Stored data
----------------------------------------

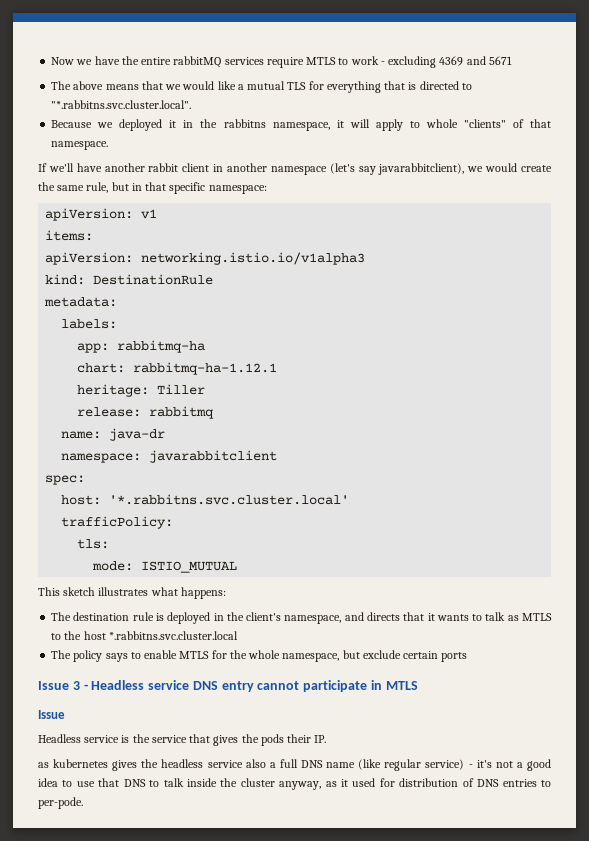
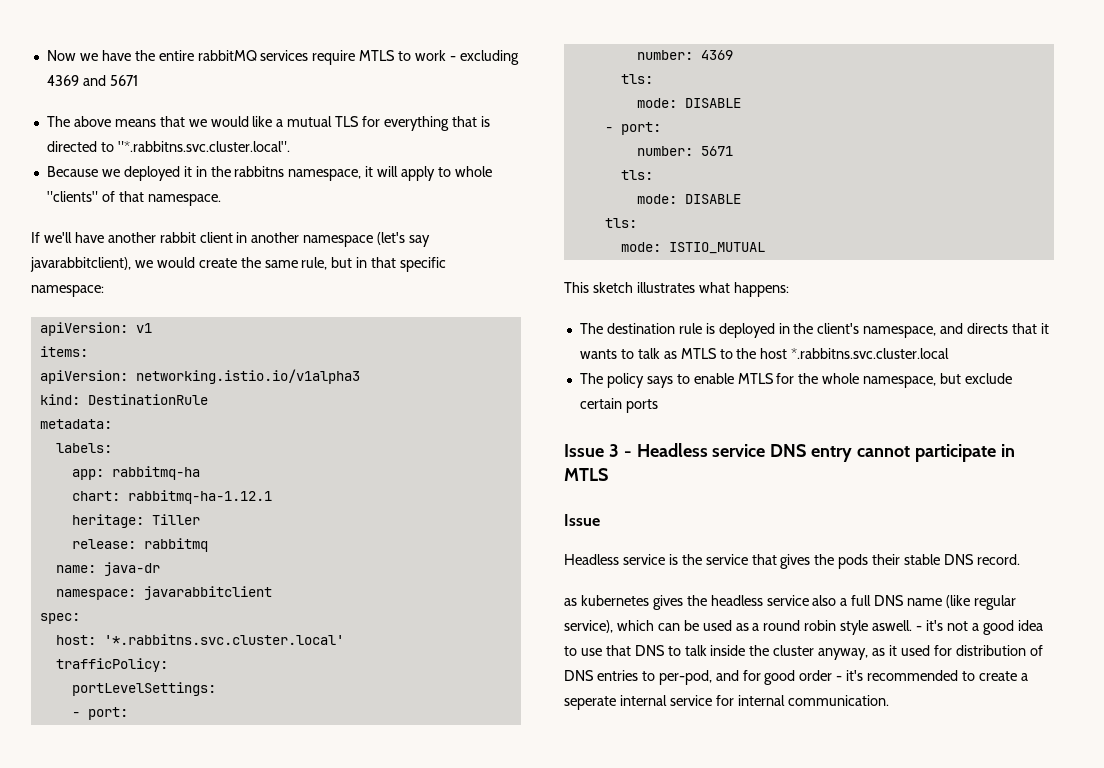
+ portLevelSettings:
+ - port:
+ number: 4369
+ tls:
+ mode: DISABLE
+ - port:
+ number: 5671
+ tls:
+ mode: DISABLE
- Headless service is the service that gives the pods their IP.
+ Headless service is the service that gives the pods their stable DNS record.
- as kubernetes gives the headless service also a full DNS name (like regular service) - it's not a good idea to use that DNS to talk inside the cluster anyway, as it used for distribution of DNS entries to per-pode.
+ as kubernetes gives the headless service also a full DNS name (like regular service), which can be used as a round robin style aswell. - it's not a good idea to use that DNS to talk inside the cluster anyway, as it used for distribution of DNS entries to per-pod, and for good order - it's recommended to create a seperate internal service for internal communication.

----------------------------------------

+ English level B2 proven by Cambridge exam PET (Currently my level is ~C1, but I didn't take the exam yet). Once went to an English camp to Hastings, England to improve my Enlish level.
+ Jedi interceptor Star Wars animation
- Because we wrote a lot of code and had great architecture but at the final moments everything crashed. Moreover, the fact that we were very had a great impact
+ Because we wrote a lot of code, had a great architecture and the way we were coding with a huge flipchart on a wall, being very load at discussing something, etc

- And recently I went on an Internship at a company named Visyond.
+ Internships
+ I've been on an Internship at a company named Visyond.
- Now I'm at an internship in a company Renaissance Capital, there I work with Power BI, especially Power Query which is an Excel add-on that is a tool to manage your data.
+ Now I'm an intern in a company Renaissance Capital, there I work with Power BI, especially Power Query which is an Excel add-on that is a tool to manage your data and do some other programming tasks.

----------------------------------------

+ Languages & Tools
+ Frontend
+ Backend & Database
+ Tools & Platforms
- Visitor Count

----------------------------------------

* [Exercise instructions]: For every line in the data above that holds "pods", return the line itself.

* [Output for this exercise]:
- Headless service is the service that gives the pods their IP.
+ Headless service is the service that gives the pods their stable DNS record.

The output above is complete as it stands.